Я смотрю на красную лампочку, мерцающую на камере видеонаблюдения. Где-то в тюрьме, другая камера наблюдает за Эшем. Я не хочу, чтобы он предстал перед судом, но он никогда не откажется от своего признания.
Все что я могу сделать — это надеяться, что осудят меня. Это единственный способ спасти его.
ЭШ
Зал заседаний переполнен людьми и где-то еще тысяча протестующих собралась снаружи. В арочных окнах то появлялись, то исчезали плакаты, словно чертенок из табакерки. Все они гласили одно из двух: НАТАЛИ БЬЮКЕНАН ВИНОВНА! или ЭШ ФИШЕР ВИНОВЕН! Мнения полярно разделились, кого из нас следует наказать за смерть Грегори. Жук, Роуч и Дей сидят в смотровой галерее. Они показывают мне большие пальцы.
Я оглядываю комнату, в поисках Натали. Прошло две мучительные недели после нашего ареста, самые длинные четырнадцать дней в моей жизни. Единственное, что поддерживало меня, это мысль, что я снова увижу ее. Моё сердце ёкает, когда я замечаю её, сидящую за столом на правой стороне зала суда. Бледненькую и худенькую, в свободном сером платье. Ее руки и ноги, как и мои, скованы.

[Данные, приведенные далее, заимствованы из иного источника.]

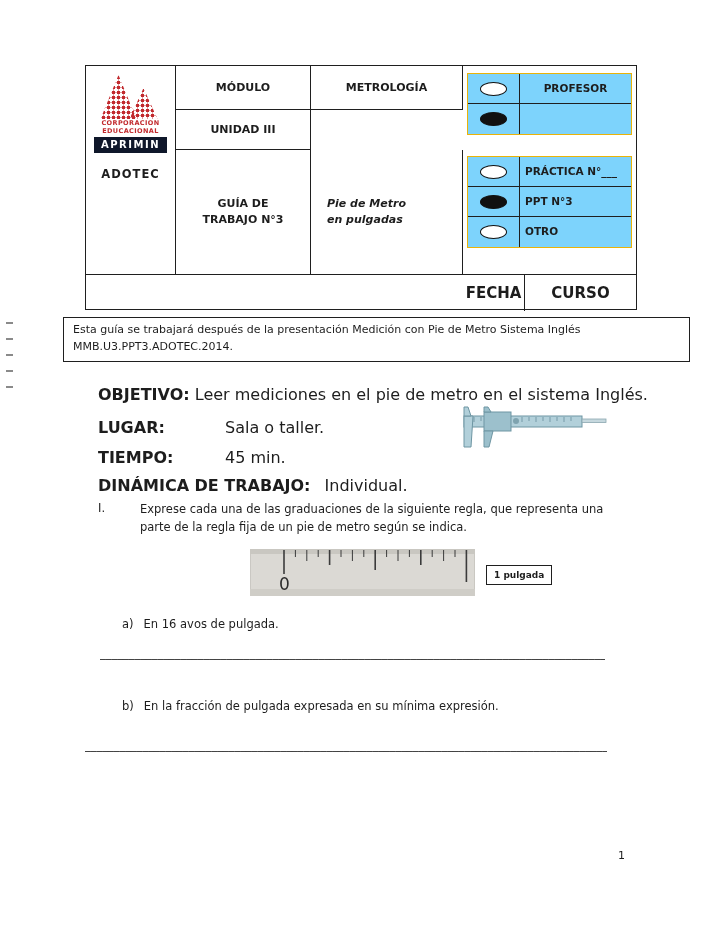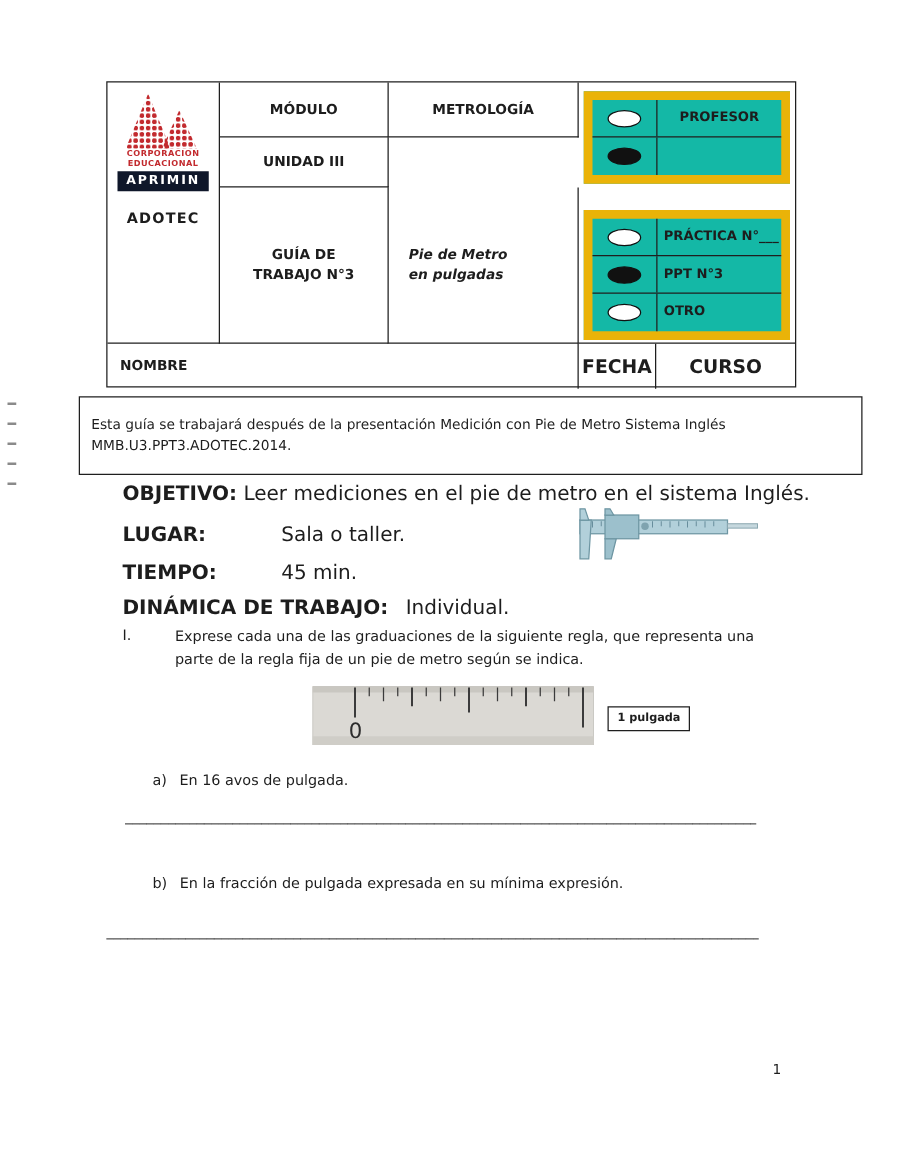--- a/index.html
+++ b/index.html
@@ -49,7 +49,7 @@
 
   .right-cell { grid-row:1/4; grid-column:4; border-right:none; display:block;
     padding:7px 4px 0 4px; }
-  .chkbox { border:7px solid #eab308; background:#14b8a6; }
+  .chkbox { border:1px solid #eab308; background:#7dd3fc; }
   .box2 { margin-top:21px; }
   .chk-row { display:flex; height:30px; border-bottom:1px solid #1f1f1f; }
   .chk-row:last-child { border-bottom:none; }

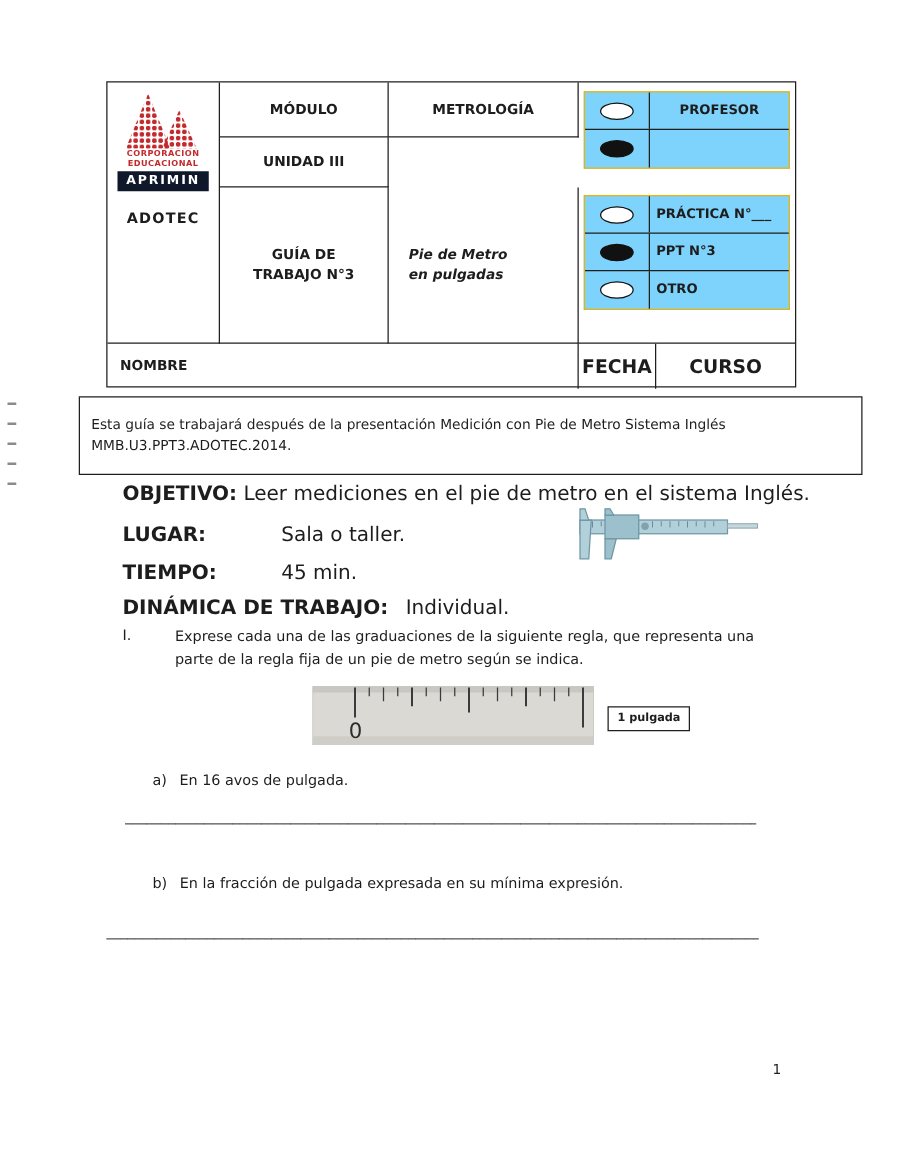--- a/index.html
+++ b/index.html
@@ -178,7 +178,6 @@
       </div>
     </div>
 
-    <div class="cell nombre">NOMBRE</div>
     <div class="fc">
       <span class="fecha">FECHA</span>
       <span class="curso">CURSO</span>

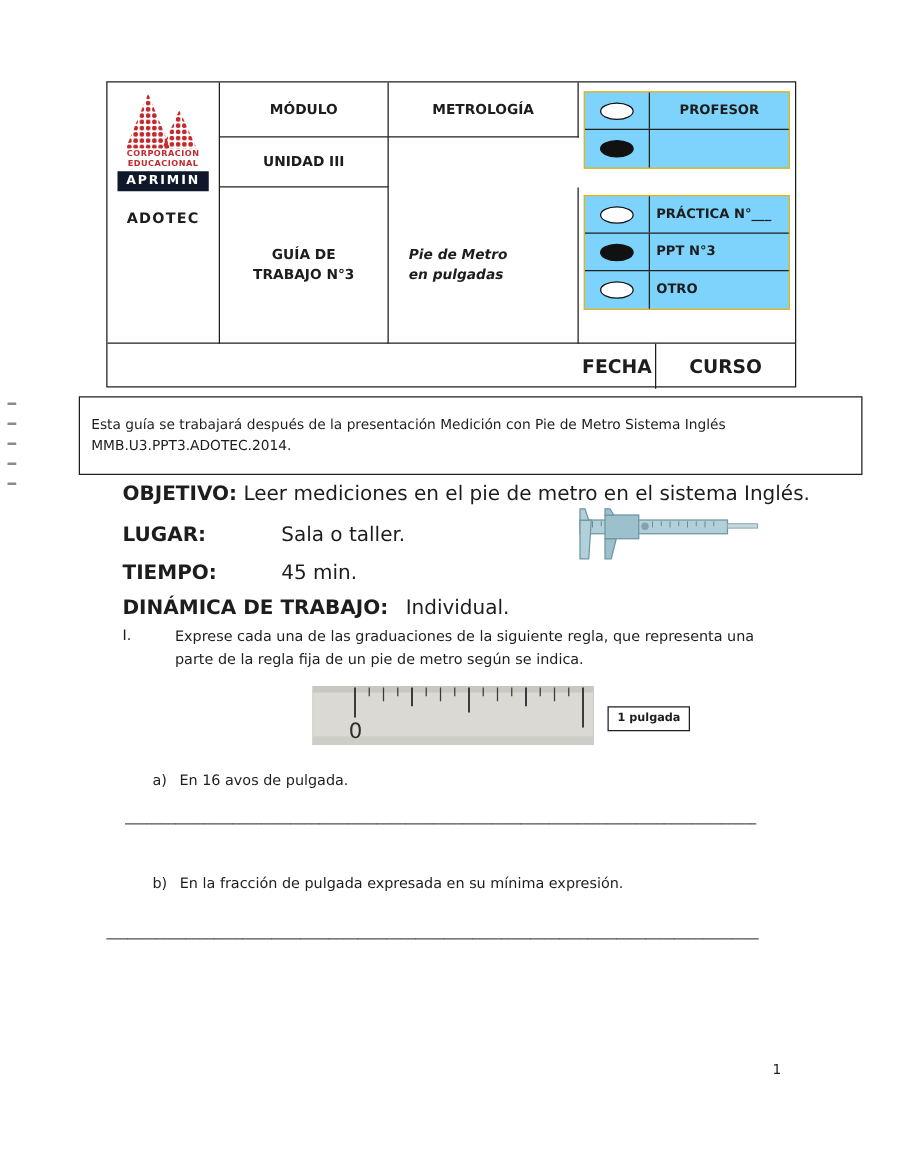--- a/index.html
+++ b/index.html
@@ -72,7 +72,7 @@
   
   .note {
     position:absolute; left:63px; top:317px; width:627px; min-height:45px;
-    border:1.5px solid #1f1f1f; padding:14px 9px; font-size:11px; line-height:1.5;
+    border:1.5px solid #1f1f1f; padding:4px 9px; font-size:11px; line-height:1.5;
     white-space:pre-line; background:#fff;
   }
 

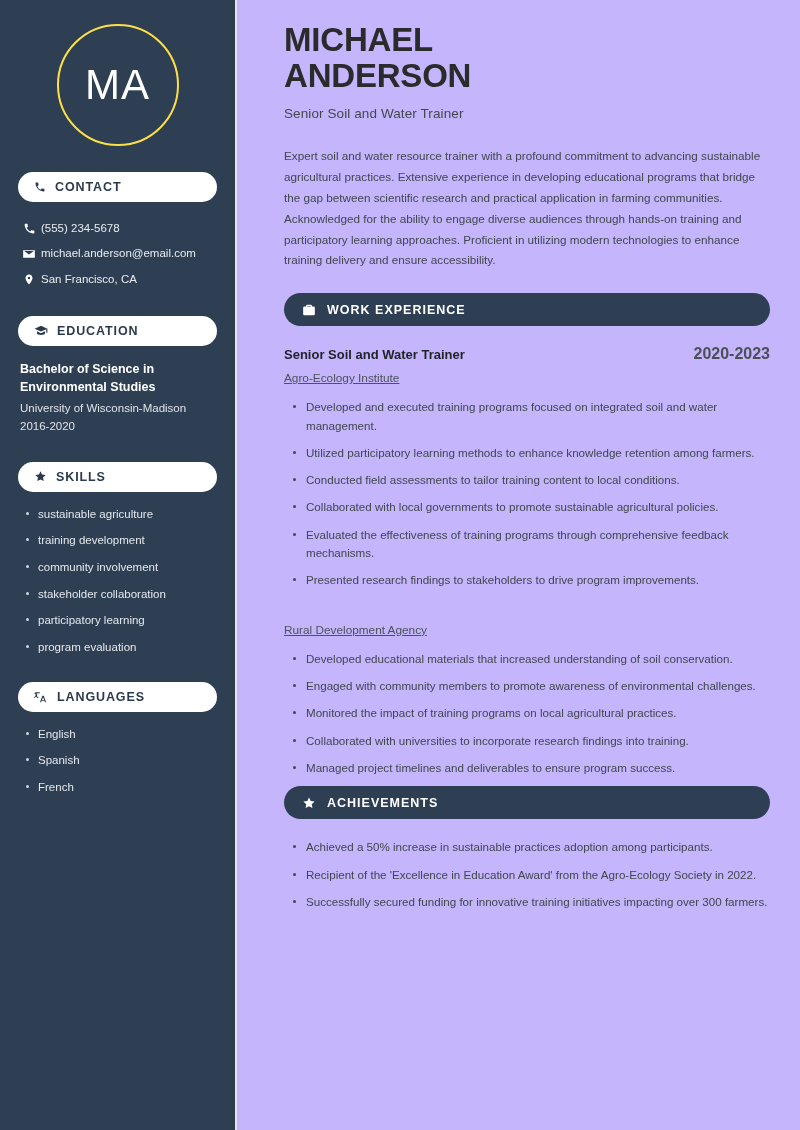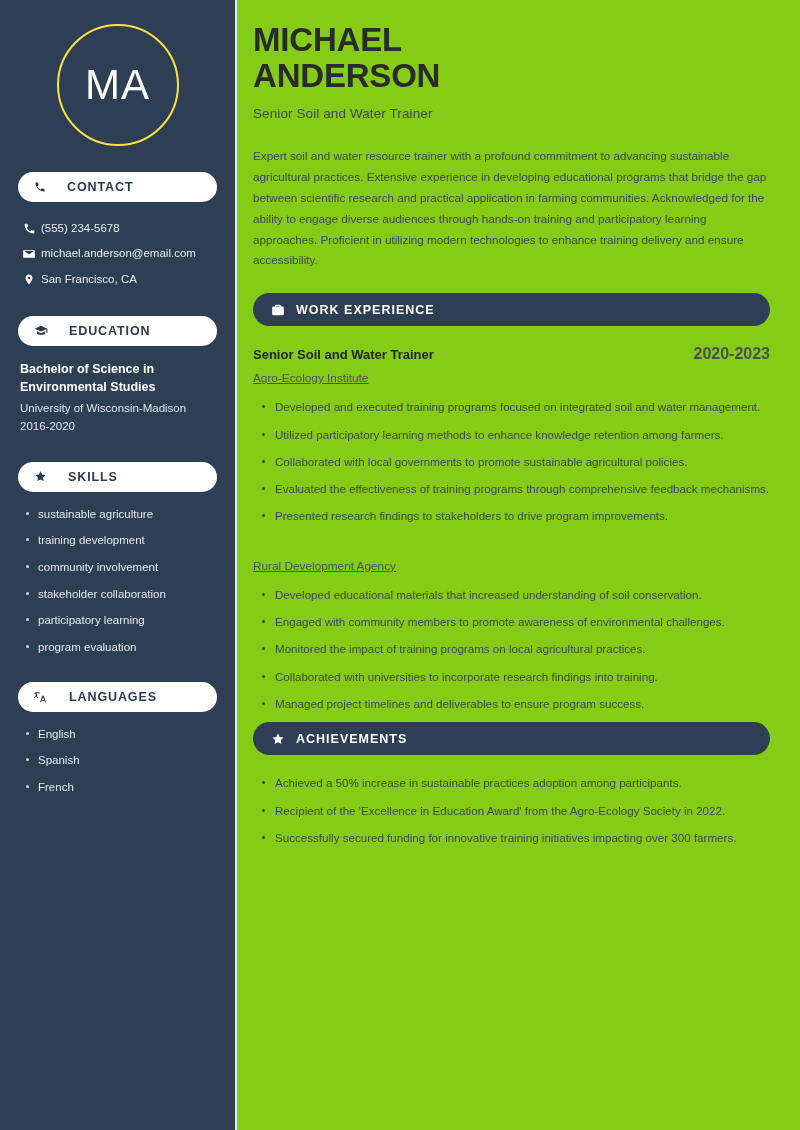--- a/index.html
+++ b/index.html
@@ -128,8 +128,8 @@
   
   .main {
     flex: 1 1 auto;
-    padding: 22px 30px 0 16px;
-    background: #84cc16;
+    padding: 22px 30px 0 47px;
+    background: #c4b5fd;
   }
 
   .name {

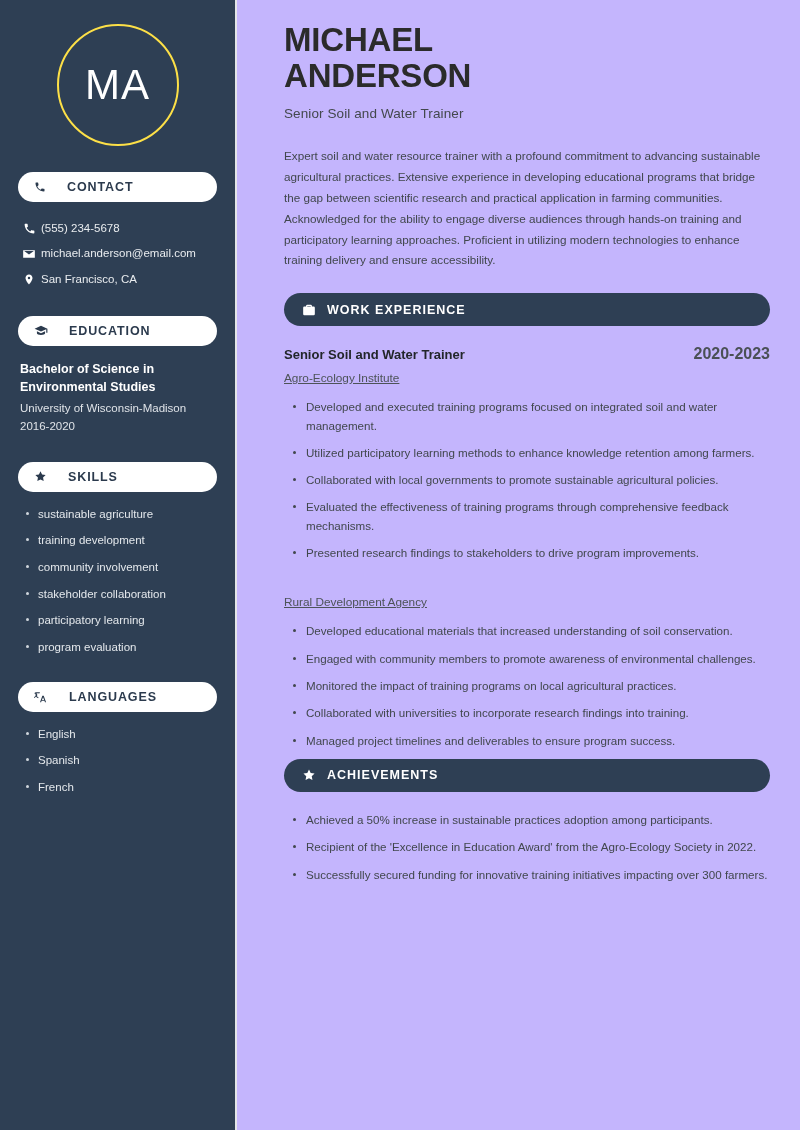--- a/index.html
+++ b/index.html
@@ -58,7 +58,7 @@
     height: 30px;
     display: flex;
     align-items: center;
-    gap: 21px;
+    gap: 9px;
     padding: 0 16px;
     font-size: 12.5px;
     font-weight: bold;

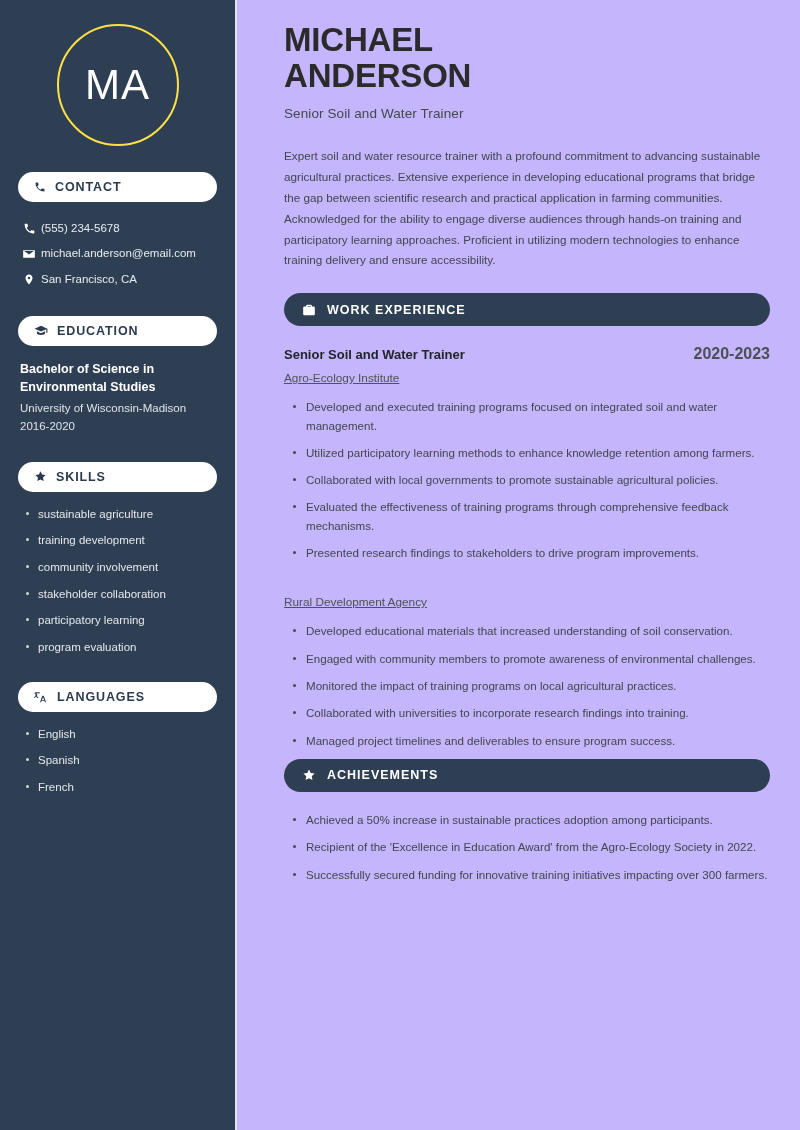--- a/index.html
+++ b/index.html
@@ -345,6 +345,7 @@
       <ul class="bullets">
         <li>Developed and executed training programs focused on integrated soil and water management.</li>
         <li>Utilized participatory learning methods to enhance knowledge retention among farmers.</li>
+        <li>Conducted field assessments to tailor training content to local conditions.</li>
         <li>Collaborated with local governments to promote sustainable agricultural policies.</li>
         <li>Evaluated the effectiveness of training programs through comprehensive feedback mechanisms.</li>
         <li>Presented research findings to stakeholders to drive program improvements.</li>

Наши взгляды встречаются, и я выдыхаю. Такое чувство, будто я задержал дыхание на эти несколько недель. На её губах играет слабая улыбка. Мы не должны выглядеть слишком счастливыми от того, что видим друг друга: никто, кроме наших ближайших друзей и семьи, не знает о наших отношениях, и я намерен продолжать в том же духе. Мы не хотим, чтобы к тому, в чем нас обвиняют, добавилось еще и "предатель расы". Вот за это нас точно осудят и казнят. По крайней мере, сейчас шансы пятьдесят на пятьдесят, что Натали освободят.